Никогда раньше она не кричала на сестренку, даже голоса не повышала. Бруклин всхлипывает и протискивается под дверь, выбираясь во двор. День выдался серый, моросит мелкий дождик, и Элла пятится на улицу, выставив перед собой грабли. Ждет, пока нечто, овладевшее матерью, выскочит вслед за ними, жаждая крови.
Несколько мгновений спустя мама спускается в гараж. Она держится за голову и в целом выглядит сбитой с толку.
— Милая, что случилось? Зачем ты схватила грабли? Я думала, мы собирались посмотреть фильм.
Мама замерла в дверях. Носки на ее ногах все красные от крови, она скрестила руки на груди и непонимающе хмурится.
— Немного похолодало, а?
— Мам, это ты? — тихо спрашивает Элла. Она все еще держит грабли перед собой, как оружие.
— В каком смысле?
— Ты… нормальная?
Челси хмыкает, проводит рукой по волосам.
— С чего бы мне не быть?
Элла с грохотом роняет грабли и указывает матери на ее ноги.
Челси сидит за своим идеальным кухонным столом, уставившись на коробку с бутылочками «Дрим Виталити». Предполагалось, что эта коробка решит все ее проблемы, так ей обещали — и на какое-то время она поверила в это. Но теперь ее не трогают ни солнечные лучи, ни великолепная чашка кофе, ни стремительное совершенство, о котором гласит реклама, отпечатанная приятным курсивным шрифтом. Что бы ни писал руководитель отдела продаж в своих ежедневных рассылках, Челси знает, что употребление масел «Дрим Виталити» внутрь, а также ароматерапия, при которой молекулы разносятся по воздуху, не спасают от Ярости. Каждый день она принимает эти чертовы масла — и глядите, что вышло. Ничто не в силах остановить приступ Ярости, теперь Челси познала это на своей шкуре.
Черт, ее как будто вообще там не было, когда это случилось.

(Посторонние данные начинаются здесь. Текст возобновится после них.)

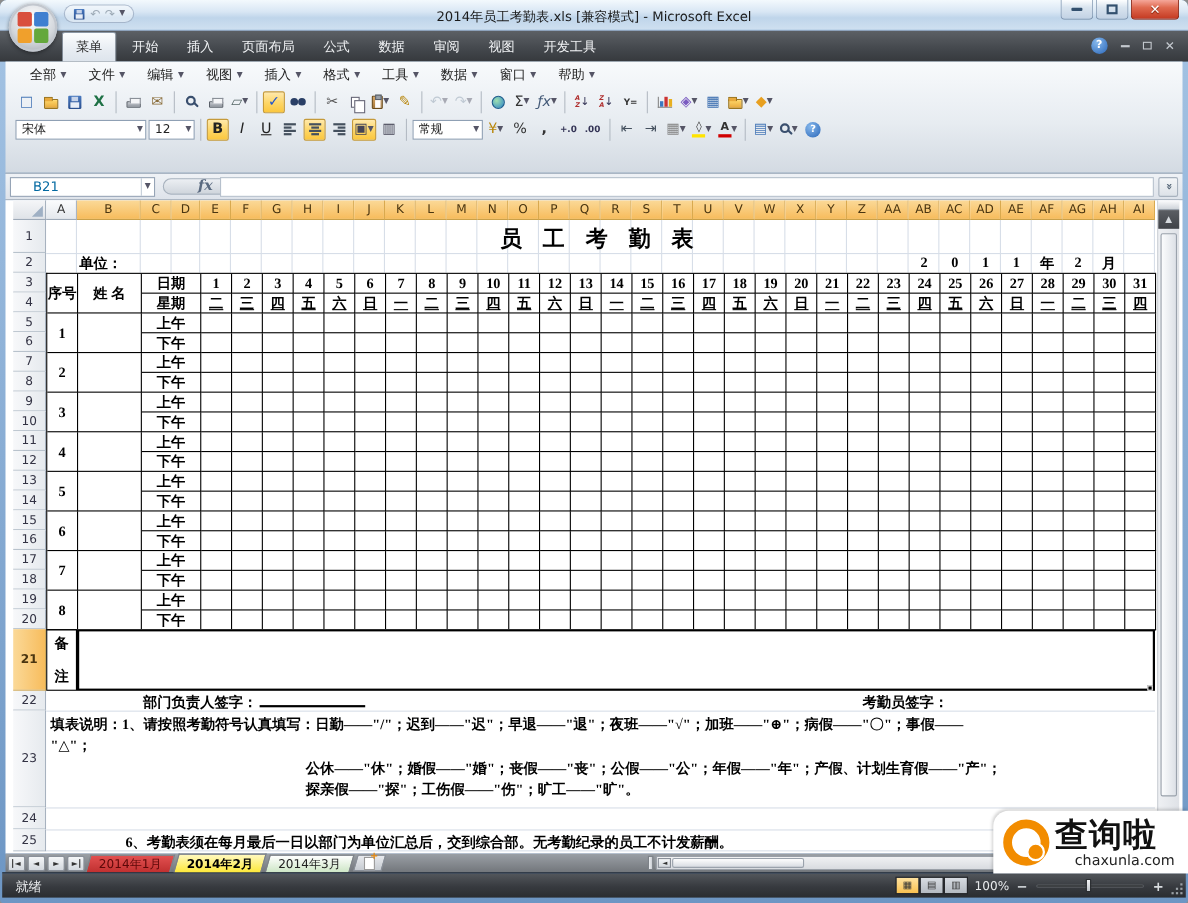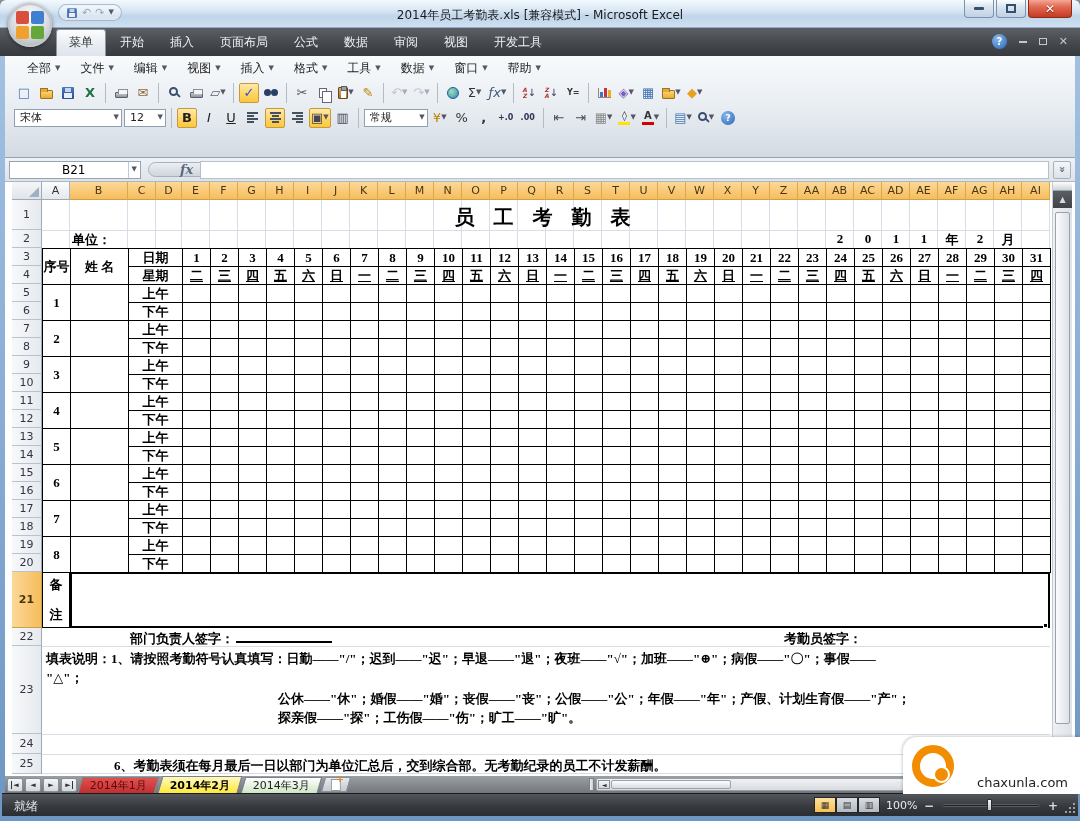"宋体" span.tbsel { width: 108px -> 119px }
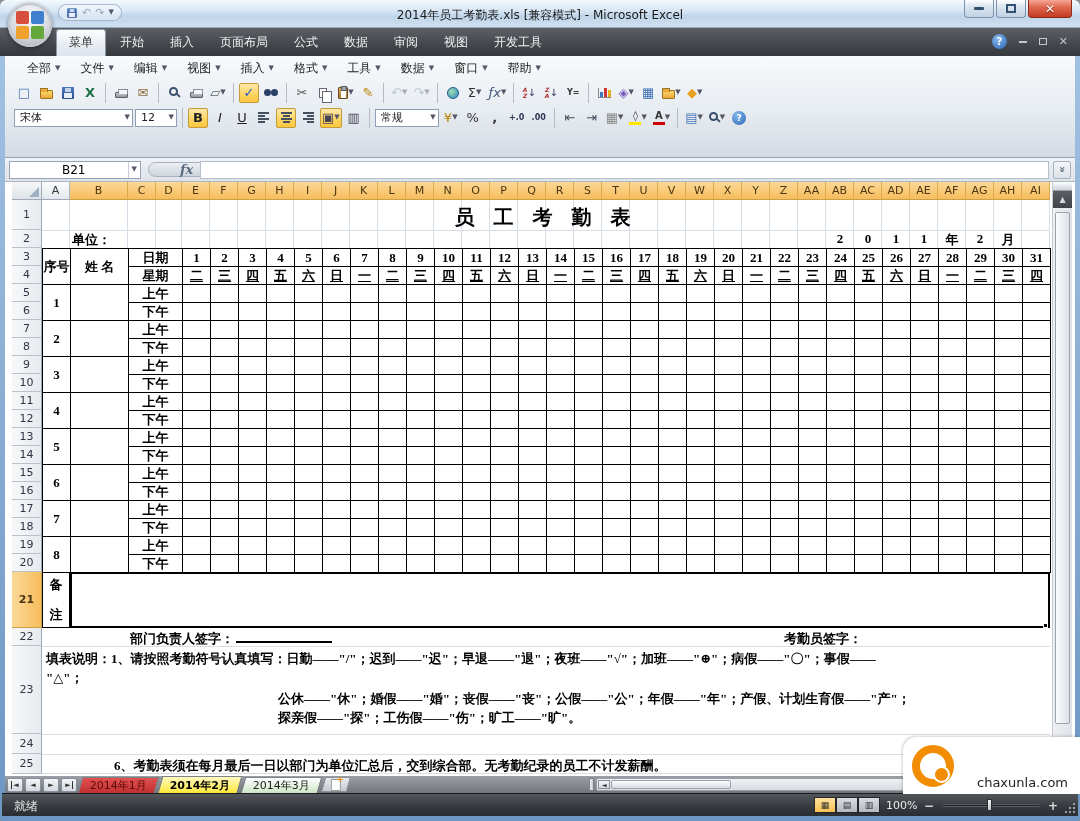"B21" .namebox .ref { color: #000000 -> #0369a1; padding-left: 52px -> 20px }
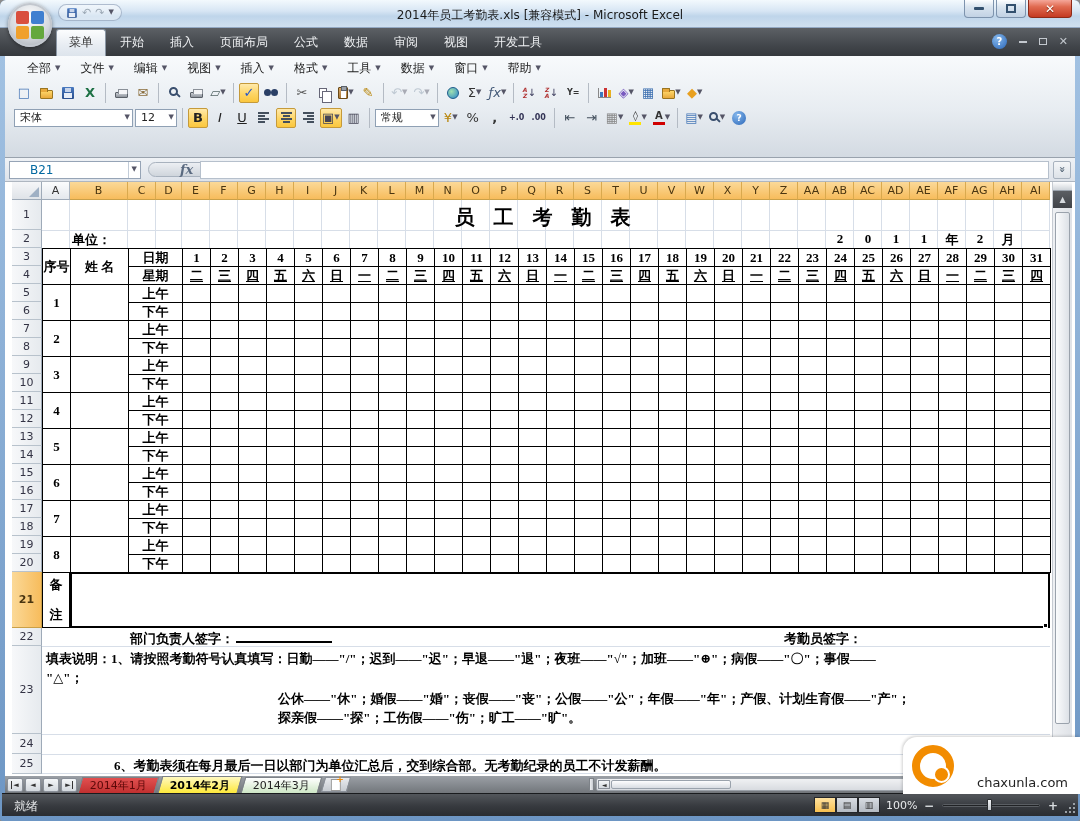"查询啦" span.wm-brand { html: none -> <span>查询啦</span> }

Она помнит, как сидела на диване, держа в руках пульт от телевизора. Будет скучно смотреть кино в пятидесятый раз, но как же здорово, что можно расслабиться, что Дэвид не ворвется и не начнет орать и ругаться, не потребует сделать ему сэндвич. Она перелистывала каналы, Олаф начал лаять…
И всё. Как отрезало.
Она моргнула и обнаружила, что стоит в дверях гаража, уставившись на Эллу, вооружившуюся старыми граблями, будто она готовится отбиваться от монстров из ужастика. А потом Челси посмотрела себе под ноги, увидела кровь и ошметки кишок. Первое, что пришло в голову, — она убила Бруклин.
Бруклин, ее прекрасную малышку, которую она любит больше жизни.
Когда она поняла, что это кровь Олафа, то испытала немыслимое облегчение, из-за чего почувствовала себя социопатом. Но по крайней мере она не причинила вреда своим дочерям.
Все плохо, но могло быть гораздо хуже.
Неудивительно, что Хантли сразу разгадал ее блеф. В останках Олафа трудно было опознать пса. Если б Дэвид действительно заболел Яростью, то так выглядела бы Челси: маленькая кучка красных ошметков на цементном полу да несколько обесцвеченных волосков.
Она развернулась и, оставив Эллу в гараже, пошла разбираться с тем, что сотворила. От увиденного Челси вырвало. Не было в языке слов, которые могли бы утешить Бруклин, потому что ни один ребенок не должен видеть подобное, так что она накрыла то, что осталось от Олафа, одеялом и отправила девочек наверх. Челси велела Элле отвести сестру в комнату и запереть дверь, пока мама не напишет, что выходить больше не опасно.
Вряд ли они когда-нибудь снова будут в безопасности. Впрочем, все относительно.
Прежде всего нужно было убраться. Никогда еще Челси не ощущала себя такой виноватой, такой уязвимой и беспомощной одновременно. В конце концов она просто отодвинула диван, завернула тело пса в безнадежно испорченное одеяло и потащила в гараж.
Нельзя, чтобы это выплыло наружу. Остается надеяться, что Бруклин никогда не узнает, что она сотворила: Элла сказала, что ей удалось удержать сестру вдали от обезумевшей матери. Стыд перекрывает все. Она не может заключить Бруклин в объятия — это слишком больно, но зато не надо смотреть ей в глаза и отвечать на бесконечные вопросы: что случилось? где Олаф? почему мамочка боится к ней подойти? почему нельзя сесть смотреть фильм и уплетать попкорн? Пока Челси чистила огромный ковер (надеясь, что не наткнется внезапно на нечто кровавое и кошмарное), в воздухе витал запах жареного масла, а на заднем плане принцессы пели о надеждах и мечтах, о том, каково жить в чудесном мире, которого никогда не коснется Ярость.